Karena sebagian besar negara di dunia, populasi penduduk mayoritas tinggal di
perkotaan. Hal ini mengakibatkan meningkatnya kebutuhan rumah beserta sarana
prasarananya di perkotaan. Sayangnya populasi yang tinggal di perkotaan
didominasi oleh masyarakat miskin. Inilah yang mengakibatkan degradasai
lingkungan akibat banyaknya permukiman kumuh dan permukiman liar. Kondisi yang
serupa dengan Nigeria juga dialami Indonesia. Bahkan di Indonesia, laju
pertumbuhan permukiman kumuh 1,37 % pertahunnya.
Pemerintah
Indonesia memang sudah berkomitmen dalam mengentaskan kemiskinan dan memberi
kemudahan kepada masyarakat miskin untuk mengakses perumahan yang layak huni
agar luas permukiman kumuh tidak bertambah dan semakin padat akibat
ketidakmampuan masyarakat untuk mengakses perumahan.
Permasalahan
di Indonesis hampir serupa dengan permasalahan di Nigeria, komitmen Pemerintah
yang tidak dibarengi dengan kapasitas kelembagaan yang memadai mampu
mengakibatkan kegagalan program penyediaan perumahan. Pemerintah sudah berupaya
mengurangi backlog perumahan dan rumah yang tidak layak huni melalui kredit
kepemilikan rumah. Tetapi, sama halnya dengan di Nigeria, persyaratan yang
terkadang susah untuk dipenuhi oleh masyarakat miskin yang menjadikan program
tidak serta merta berhasil. Seperti contoh FLPP (Fasilitas Likuiditas
Pembiayaan perumahan) sebagai kebijakan bantuan dalam mengakses rumah kurang bisa menghimpun masyarakat miskin
karena syarat mengajukan FLPP adalah nomor pokok wajib pajak (NPWP).
Di
Nigeria, pendekatan terhadap masyarakat dalam rangka mengajak masyarakat
berpartisipasi dalam perwujudan perumahan berkelanjutan juga ada di Indonesia.
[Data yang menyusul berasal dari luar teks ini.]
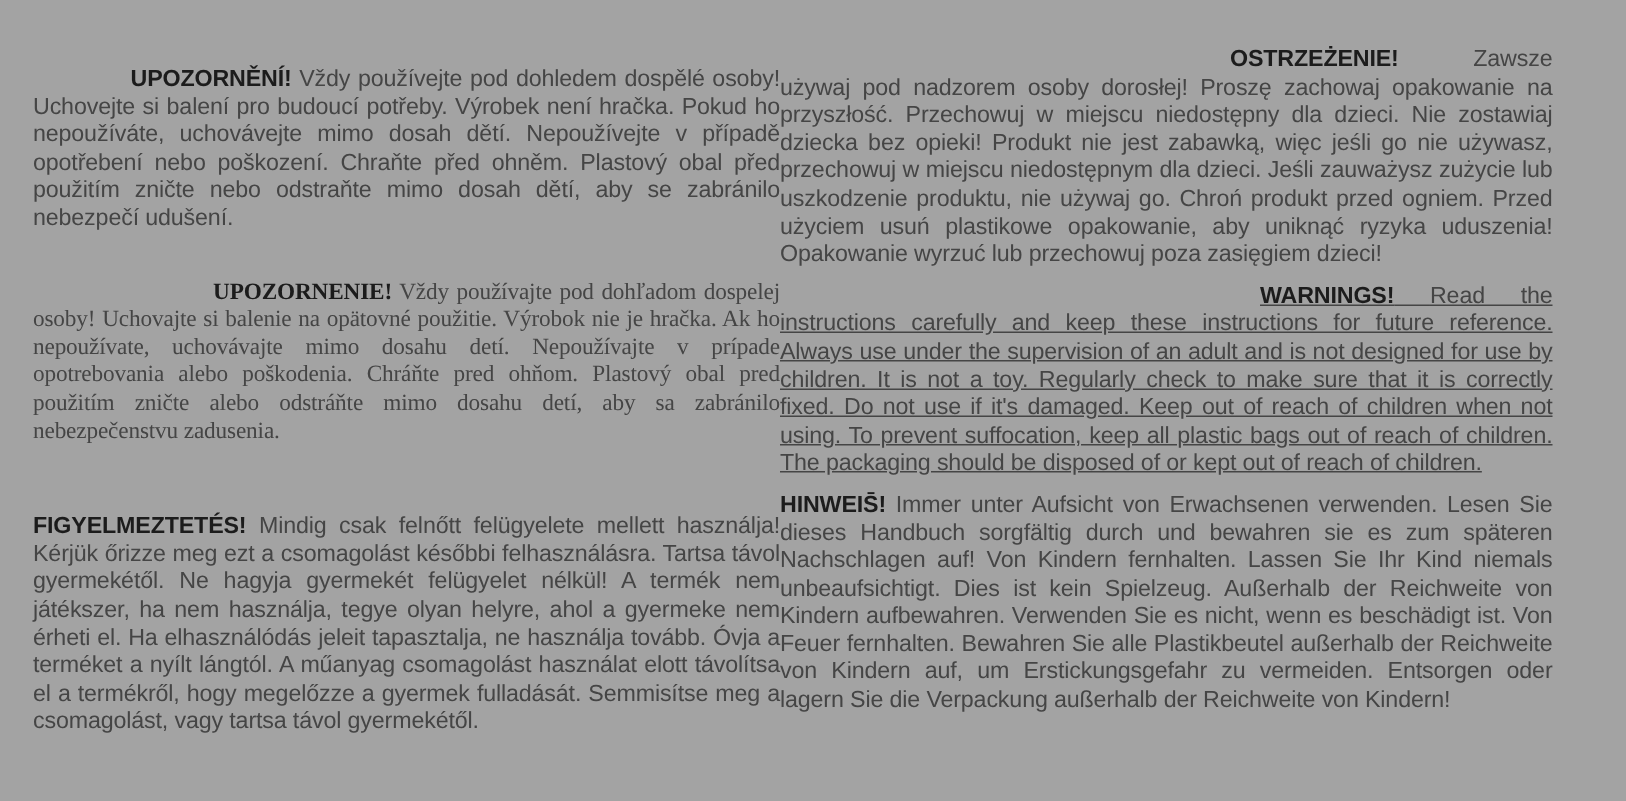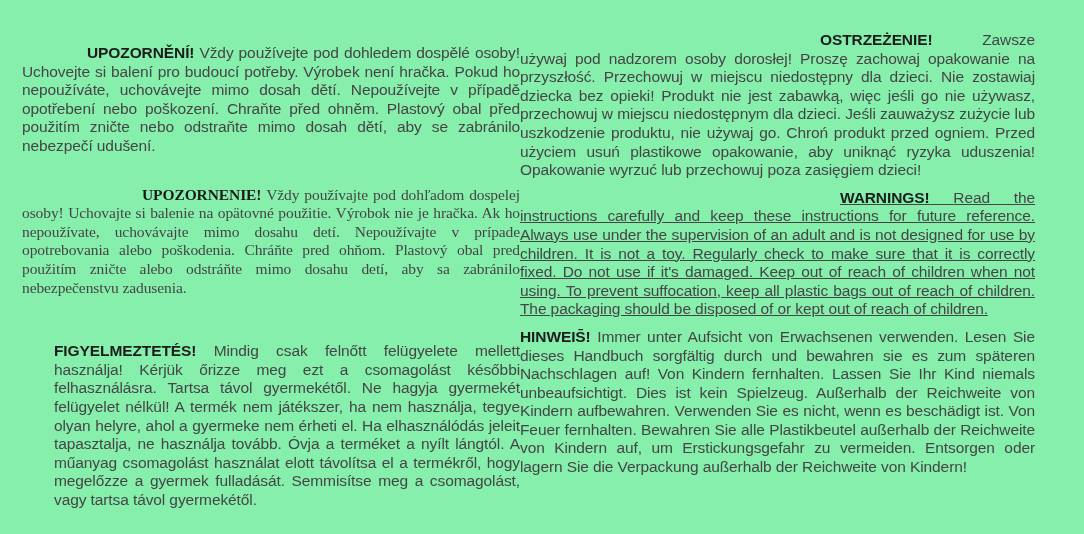--- a/index.html
+++ b/index.html
@@ -20,7 +20,7 @@
     line-height: 18.6px;
     letter-spacing: -0.1px;
     color: #454545;
-    background: #86efac;
+    background: #a3a3a3;
   }
   .col {
     box-sizing: border-box;

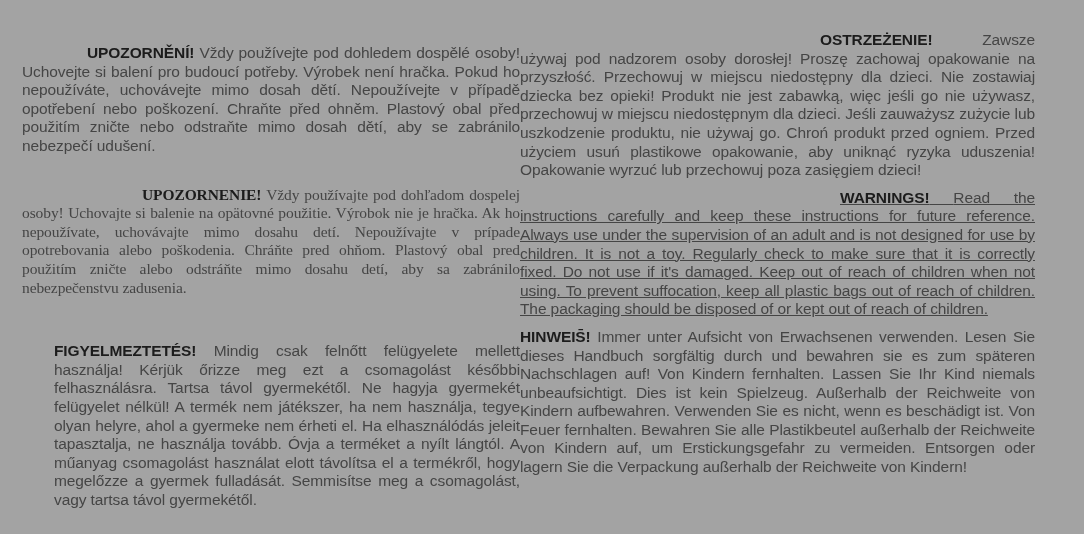--- a/index.html
+++ b/index.html
@@ -50,7 +50,7 @@
   .ind-en { text-indent: 320px; text-decoration: underline; }
   
   .mt-sk { margin-top: 30px; }
-  .mt-hu { margin-top: 45px; margin-left: 32px; }
+  .mt-hu { margin-top: 45px; }
   .mt-en { margin-top: 9px; }
   .mt-de { margin-top: 9px; }
 </style>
Dimana penataan lingkungan dengan mengajak masyarakat diterapkan dalam program
penataan lingkungan perumahan berbasis komunitas (PLP-BK) yang merupakan
kelanjutan dari neighborhood development (ND)
yang sudah lama diterapkan tetapi saat ini, komunitas penting dalam menentukan
keberhasilan program-program pembangunan yang sudah diterapkan Pemerintah.
II.
KESIMPULAN
Masalah
mengenai perumahan bukan hanya masalah individu saja tetapi sebagai masalah
global dimana perlu pendekatan untuk mengurangi masalah kemiskinan. Pemerintah
harus berkomitmen dalam mengurangi luas kawasan kumuh dan menekan
pertumbuhannya melalui penyediaan perumahan yang dapat diakses masyarakat
miskin. Kapasitas kelembagaan yang memadai dapat mempercepat keberhasilan
program pembangunan.
Selain
kapasitas lembaga yang memadai juga perlu peran masyarakat. Saat ini,
pendekatan partisipatif digunakan untuk mencapai keberhasilan dalam
pembangunan. Karena masyarakat mempunyai kapasitas dan kebutuhan yang berbeda
sesuai dengan sosial budaya masyarakatnya.